Give the lines below again exactly, starting with the line that holds "quote number: 2019-Q-299 -> 2019-Q-391" and going on through the line that holds "total: 3751.13 -> 3876.16".
═══ Input
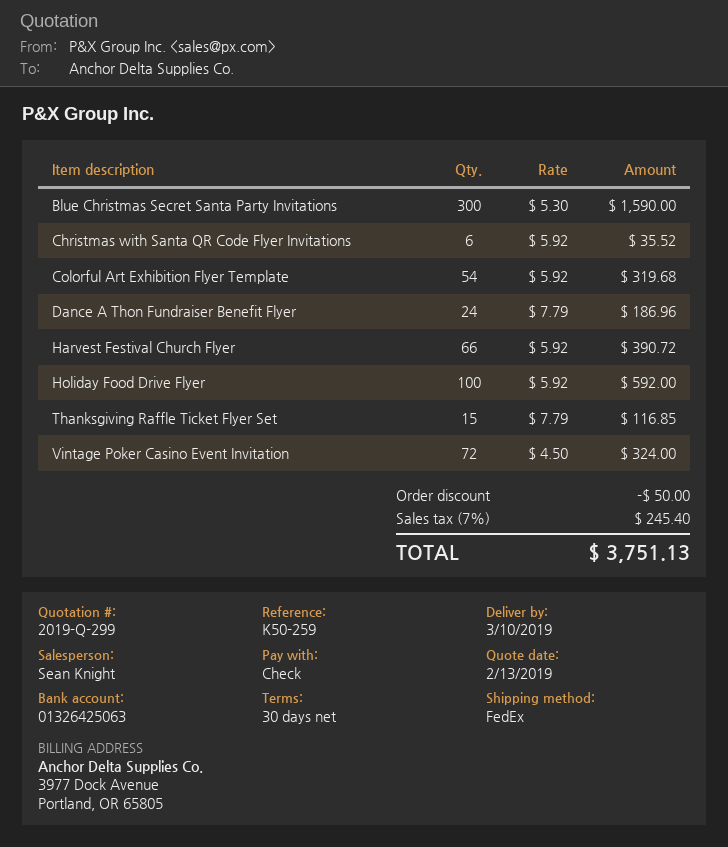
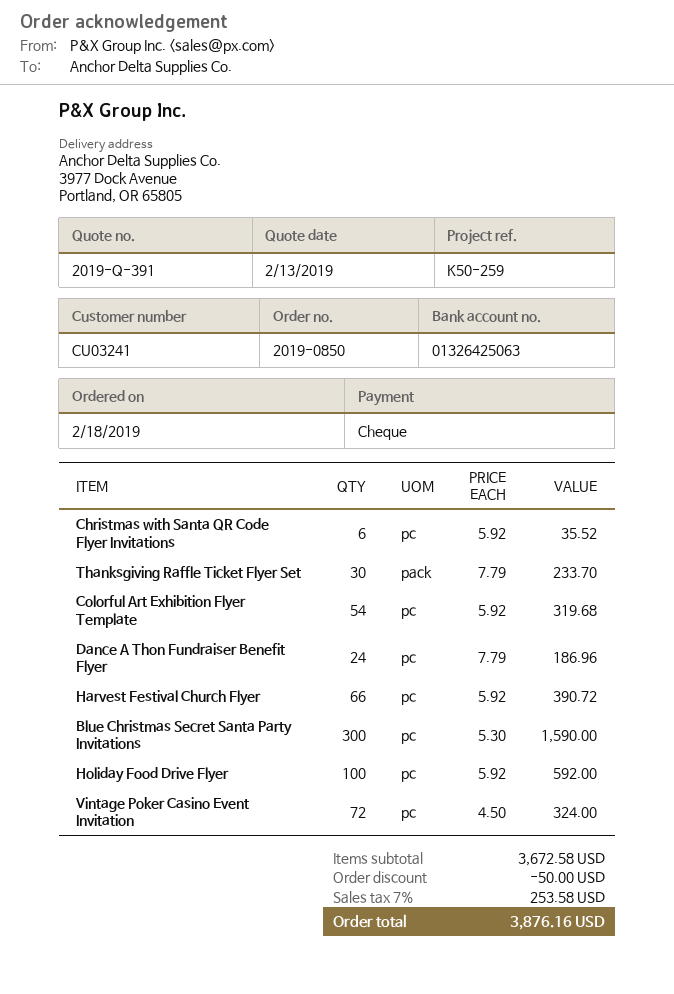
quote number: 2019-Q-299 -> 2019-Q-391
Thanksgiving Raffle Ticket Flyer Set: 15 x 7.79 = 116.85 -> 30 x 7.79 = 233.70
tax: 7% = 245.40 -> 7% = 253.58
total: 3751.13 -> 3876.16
══════
═══ Input
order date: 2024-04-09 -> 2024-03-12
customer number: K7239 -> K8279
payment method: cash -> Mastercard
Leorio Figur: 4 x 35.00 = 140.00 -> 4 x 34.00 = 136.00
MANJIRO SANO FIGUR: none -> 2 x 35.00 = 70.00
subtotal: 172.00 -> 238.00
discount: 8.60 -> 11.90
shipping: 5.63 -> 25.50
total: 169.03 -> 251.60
══════
• [Answer]
quote number: 2019-Q-299 -> 2019-Q-391
Thanksgiving Raffle Ticket Flyer Set: 15 x 7.79 = 116.85 -> 30 x 7.79 = 233.70
tax: 7% = 245.40 -> 7% = 253.58
total: 3751.13 -> 3876.16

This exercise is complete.